パラネットをデプロイするブロックチェーンを選定し、ブロックチェーン上でパラネットを登録します。これにはスマートコントラクトを実行する必要があり、DKG Explorerツール(リリース予定)、または直接トランザクションを使って手続きを完了させます。
開発者として参加
アプリケーションを作成してネットワーク上で公開することで、各種サービスやデータを利用してもらいます。収益も上げることもできます。
開発にはDKGノードのセットアップやSDKのインストールが必要です。また、Blazegraph(データベース管理)やMySQLを設定し、Node.jsとnpmも用意します。

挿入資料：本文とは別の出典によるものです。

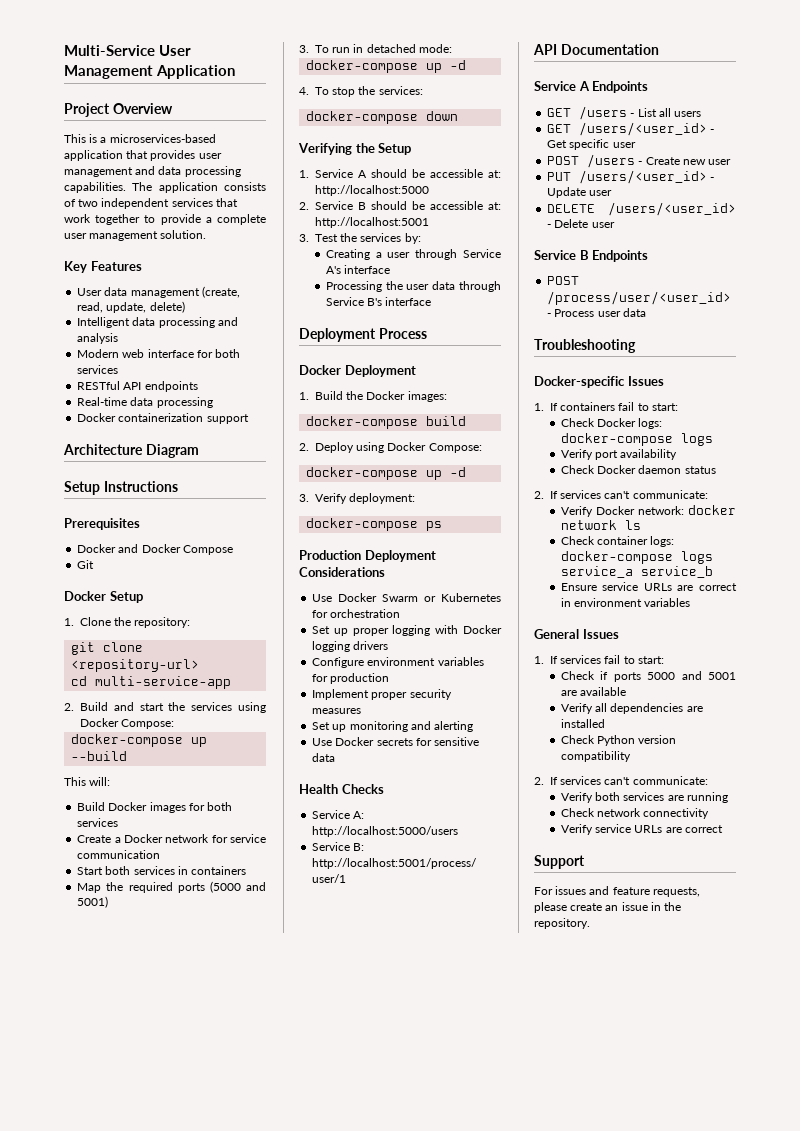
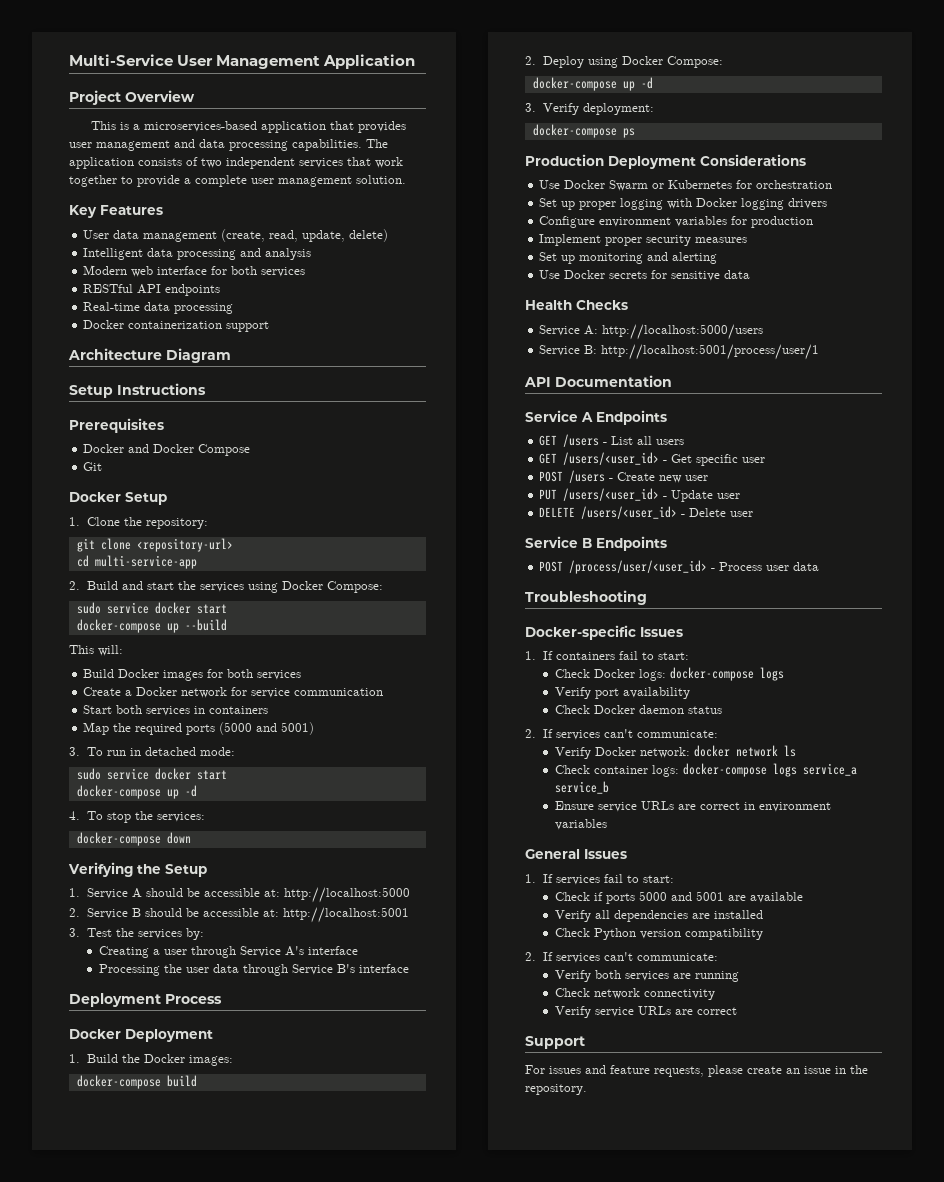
  2. Build and start the services using Docker Compose:
+ sudo service docker start
  3. To run in detached mode:
+ sudo service docker start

作成したアプリケーションはOriginTrailのテストネットで点検した後に、メインネットにデプロイします。
DKG利用者として参加
TRACを支払うことで、誰でもOriginTrailの分散型ナレッジグラフ(DKG)上に公開された知識アセットやAIサービス(dRAG APIやAIエージェント等)を活用することができます。Origin Trailを導入することで、既存ビジネスの効率化や競争力向上が期待できます。次章では、Origin Trailがビジネスにもたらすメリットを具体的に解説します。
OriginTrailのビジネス利用
OriginTrailのDKGは、サプライチェーン、医療、建設、GX、科学研究といった分野で信頼性の高いデータ管理とネットワークの透明性を実現させます。ここでは、OriginTrailのビジネス利用について解説します。
1. 流通業
流通業の物流のトレーサビリティや業務効率化にOrigin Trailが貢献します。ブロックチェーンによる不可逆のデータ管理なので、過去の物流記録も改ざんされることはありません。また、AIサービスによって季節ごとの物流ニーズを予想するといった利用もできます。
2. 医療・ヘルスケア業
患者データや医薬品の履歴をDKGで管理し、データのセキュリティを向上させます。異なる病院間での検査結果共有や、医薬品の製造・流通履歴の記録により、品質管理や治療の効率化が実現できます。マイナンバーカードやお薬手帳など、日本では医療情報のトレーサビリティ対策が進んでいますが、Origin TrailはDLTによってデータは暗号化されるため、プライバシーへの配慮もできます。
3. 建設業
建材の品質保証やインフラ設備の維持管理にDKGを活用します。建材の生産から流通、販売までの履歴を参照することで、不正建材の利用拡大を防止できます。また、橋や道路の定期点検データを総合的に管理し、修繕計画の効率化やインフラの長寿命化に貢献します。
4. 環境・サステナビリティ分野
炭素クレジットやリサイクル資源のトレーサビリティにDKGを活用します。CO₂排出量削減活動の記録や、リサイクル製品の回収・再利用履歴を管理し、環境保護活動の透明性を高めます。GXが進む中、グリーン証明書もさまざまなフォーマットが誕生しています。トレーサビリティを高めるためにDLTの利用は有効です。
5. 科学研究業
科学データや研究成果をDKGに登録し、データの正当性を保証します。研究者は安全にデータ共有ができ、共同研究も効率的になります。論文や実験データの共有は分散型科学(DeSci)をサポートします。
まとめ
OriginTrail(TRAC)は、ブロックチェーンとナレッジグラフ技術を組み合わせ、サプライチェーン全体の透明性と効率性を飛躍的に向上させます。サプライチェーンが複雑化する中、TRACは企業の業務改善とコスト削減に大きく貢献します。TRACプロジェクトは暗号資産市場の盛り上がりと共に、どのようなプレゼンスを世界で示していくのでしょうか?これからのビジネス展開に注目です。